After a while, the horses got less anxious about getting their hay and gradually have come around to a nibble-a-bit-and-doze-in-between foraging style. As a result, they are actually eating less and are much less frantic at feeding time (better for petty squabbles).

This evening I went down to the barn where four of the six get fed. Not only was there hay left in all three hay bags, but piglet Jackit was napping in the corner, Provo and Uno were quietly munching, while Roop (Mr Pudgy personified) was down in another shelter and didn’t even bother to come up for supper* when I put out a fourth bag to keep them going until morning.

*the flip side of this, is that you worry when the horses don’t come running in a rabid manner at supper time. It’s not natural.

Filling hay nets for six horses when I’m scuttling to get to work isn’t my idea of a good time and whilst I’d much prefer to just toss hay over the fence, current slop-like conditions don’t make that possible even if I did want to skimp on my horse-mother chores. In the winter we live in a sea of mucky clay. We’re on a hillside and it seems like all the water that comes down the hill channels straight into my dry dirt paddocks. Slop R Us.

Keeping the hay out of the slop... (Fergus modelling)
Keeping the hay out of the slop, Fergus and Hopi model.

The quickest way I’ve found to fill hay bags is to use a muck bucket or bushel bucket as a bag holder.

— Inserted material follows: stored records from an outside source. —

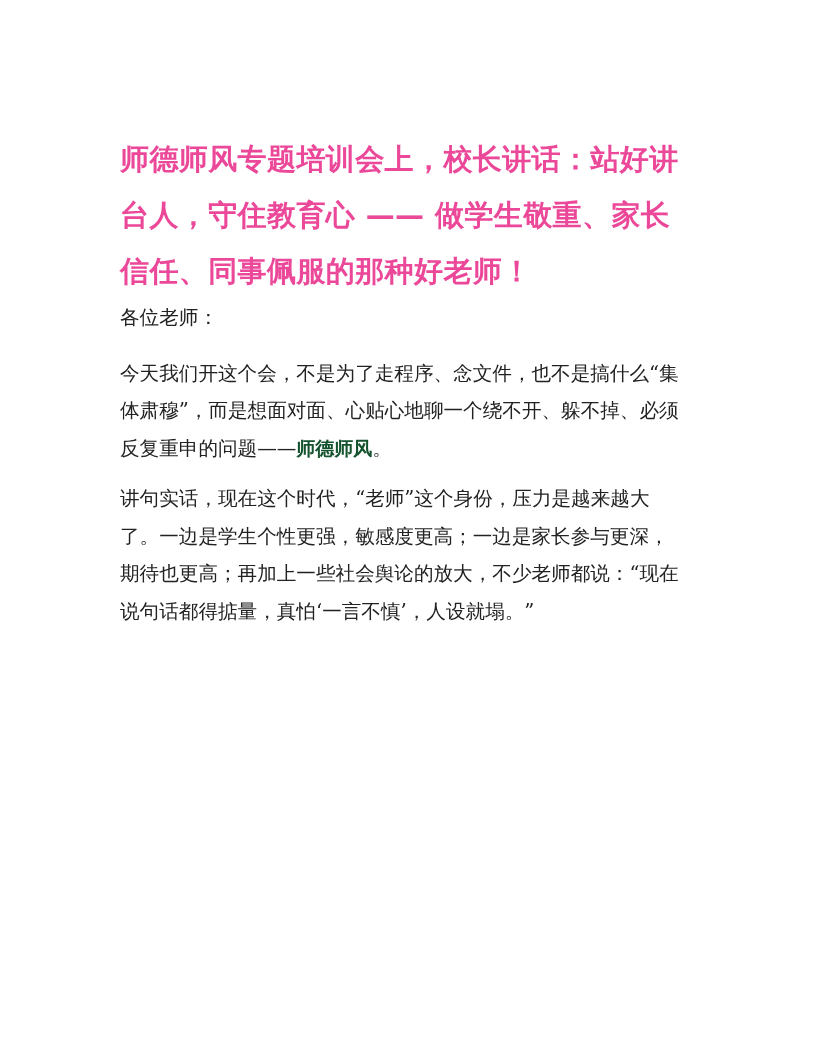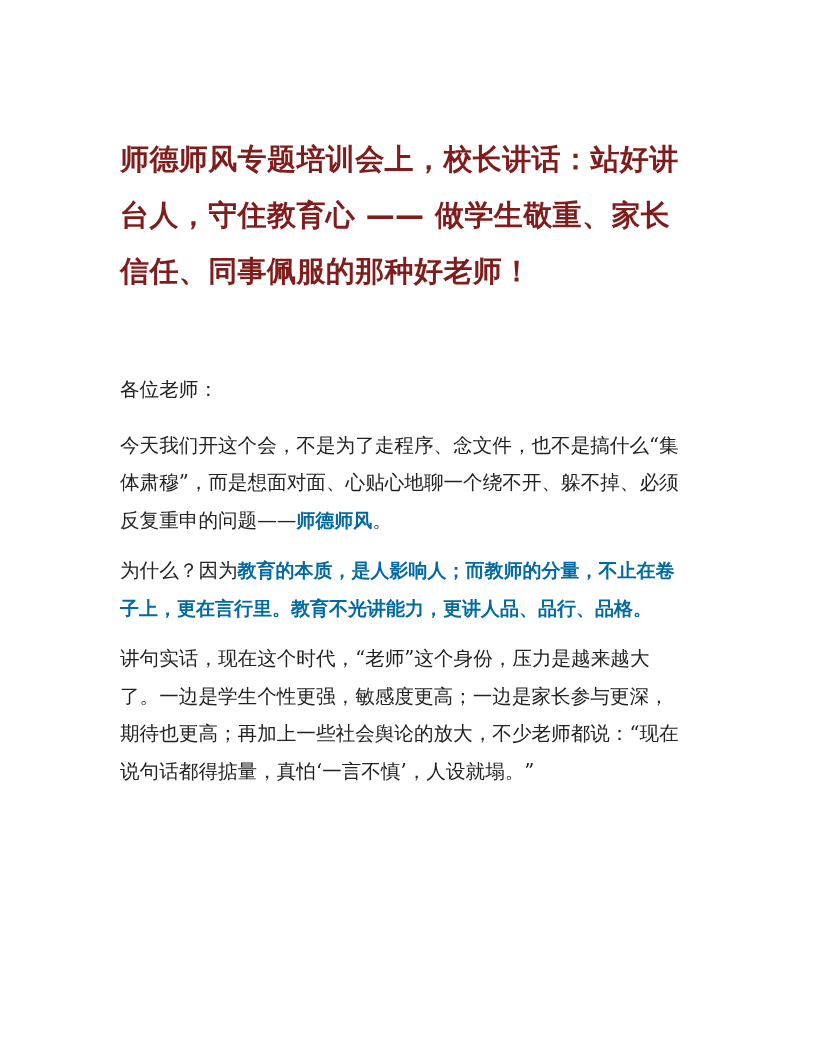"师德师风专题培训会上，校长讲话：站好讲台人，守住教育心 ——" .title { color: #7f1d1d -> #ec4899 }
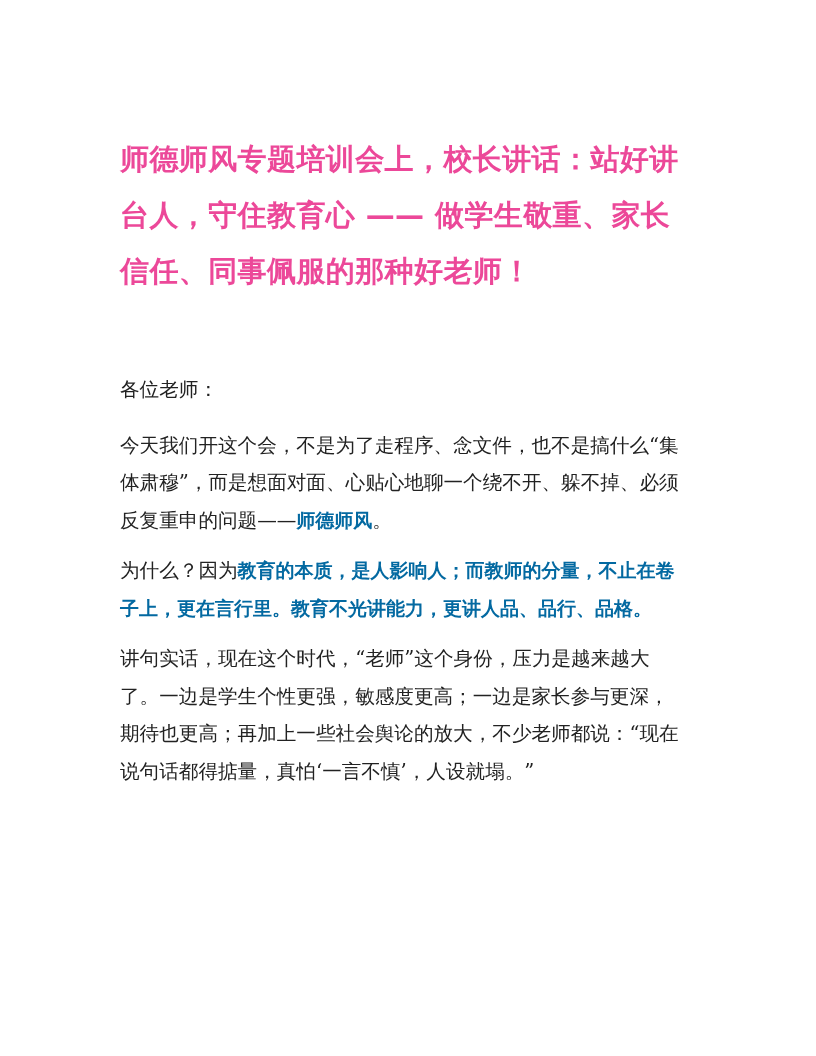"各位老师：" .body { margin-top: 72px -> none }
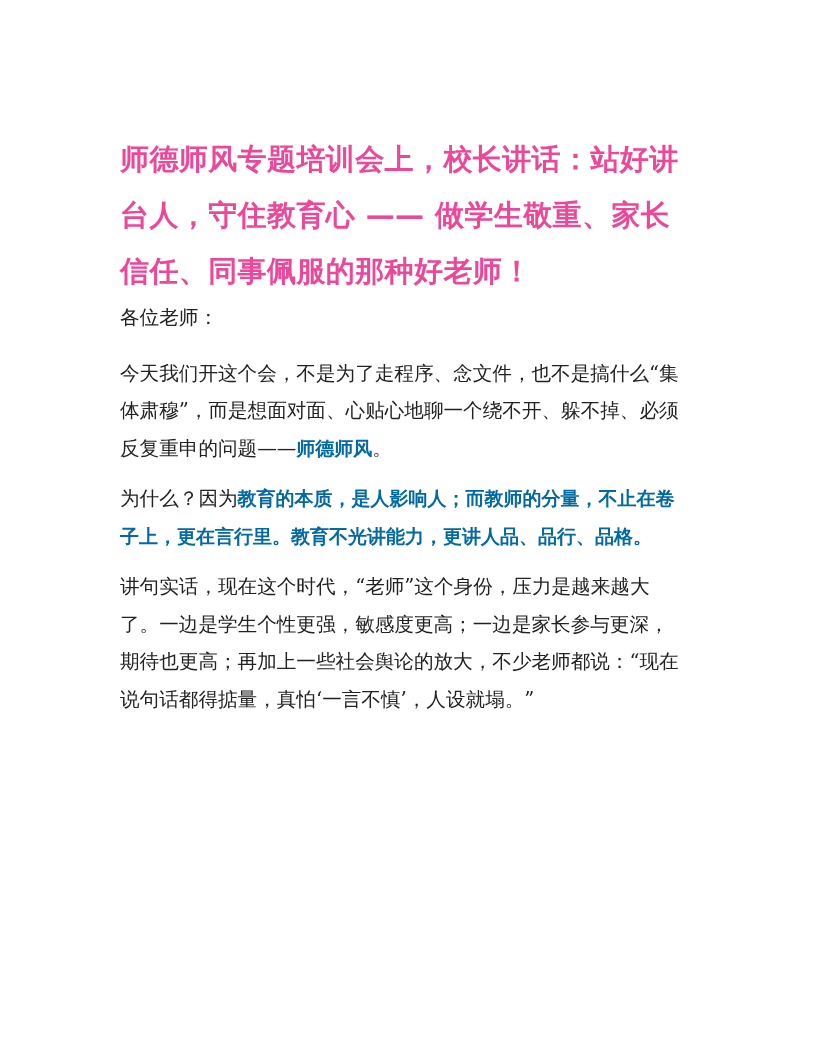"师德师风" .b { color: #0369a1 -> #14532d }
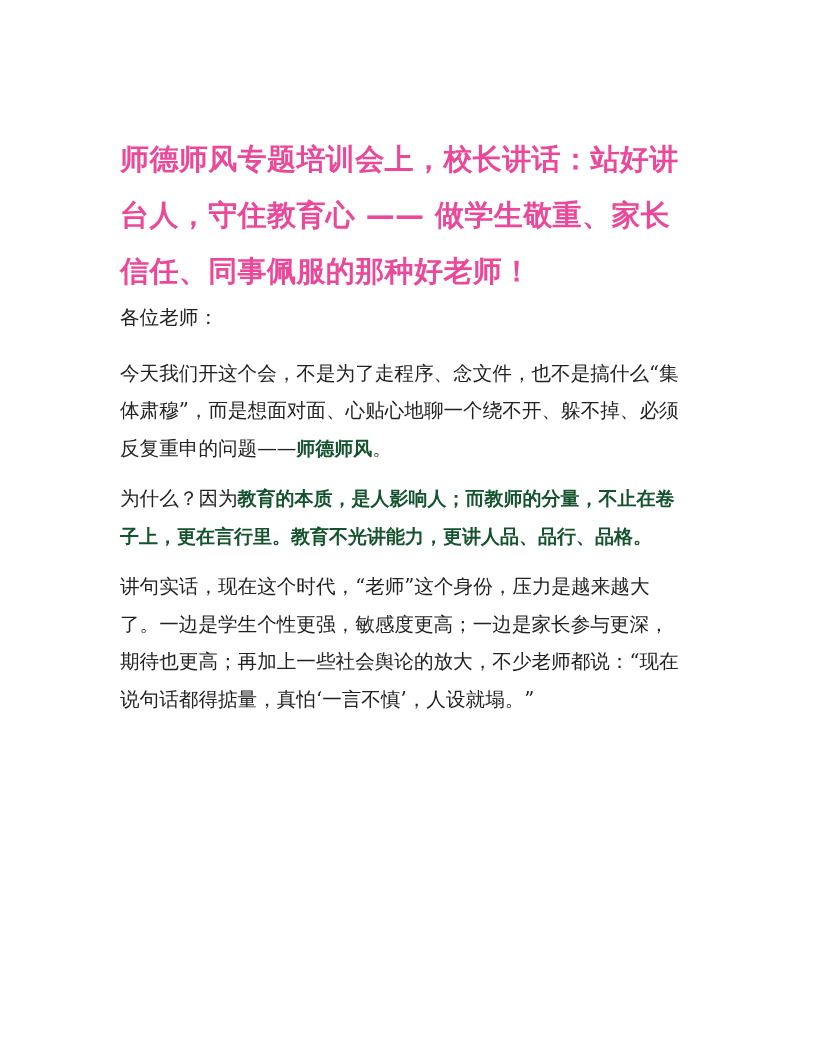"为什么？因为教育的本质，是人影响人；而教师的分量，不止在卷子上，更在言行里。教育" p.para { html: <p><span>为什么？因为</span><span>教育的本质，是人影响人；而教师的分量，不止在卷子上，更在言行里。教育不光讲能力，更讲人品、品行、品格。</span></p> -> none }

Spread the hay net over the bucket and pull down the sides so the “pocket” of bag is only a couple of inches deep:

Bushel bucket hay net holder
(The reason I pull the net so far down the sides is so that when I drop the hay in, the weight of it carries the net in with it. If I push the net all the way in the bottom of the bucket, usually the hay snags on the sides as it goes in and the top edge of the net disappears down into the bucket with the hay).

Dump the hay in:

Dump the hay in...

Flip up the sides and pull the string tight and tie a knot in it for carrying:

...flip up the sides...


...tie a slip knot in the draw-string top for carrying.

I attach the hay net to the panel using some kind of snap – no fiddling about fastening it with knots:

Use a snap to attach to the panel

Or in Fergus’ case, a very strong snap attached to the tree (he likes to shake his bag vigorously to get the “good bits” out and it was quite hard on the fence):

Fergus-proof snap/attachment

Finally, I have about 7-8 of these bags which saves on having to go and fetch empty bags before being able to refill them. A couple more would be nice.

The good thing about having barefoot horses is that, unlike shod horses, you don’t have to worry about them hooking a shoe in the mesh so you can hang the bags lower or even touching the ground. The mesh is also small enough that even small Jackit-feet can’t fit through the holes, so you don’t have to worry about droopy bags once they’re empty.

In the old days when I used “normal” hay nets, at least once I came down in the morning to find my calmest horse (thank the endurance gods) tethered to the panel by virtue of having a leg stuck through the bag up to her armpit. That’ll bring you out in a cold sweat, quickly.

Roop, Jackit and Uno

Roop, Jackit and Uno demonstrate how they can be friends and all eat out of the same bag… (sorta… the next photo in this sequence showed Roop trying to bite Uno – but you didn’t need to see that one).

If I just threw the hay in the stalls, they’d drag it out into the mud where Uno’s standing in about five second flat and then complain that the hay was too mucky to eat.

This system isn’t perfect (see above about “just chucking hay over the fence”) and like most things during the winter, it takes far more time than a person really has to spare (why do I always feel like I’m swimming upstream this time of year?), but the alternative is no pones, blob-in-front-of-the-TV behaviour, and lots of extra cash to spend on    …? But extra cash is not fluffy and doesn’t make peaceful whuffling noises in the nighttime, so I’m not sure it’s a good alternative.

And what did Lucy buy herself for Christmas? Four extra purple small-mesh hay nets. They shipped today!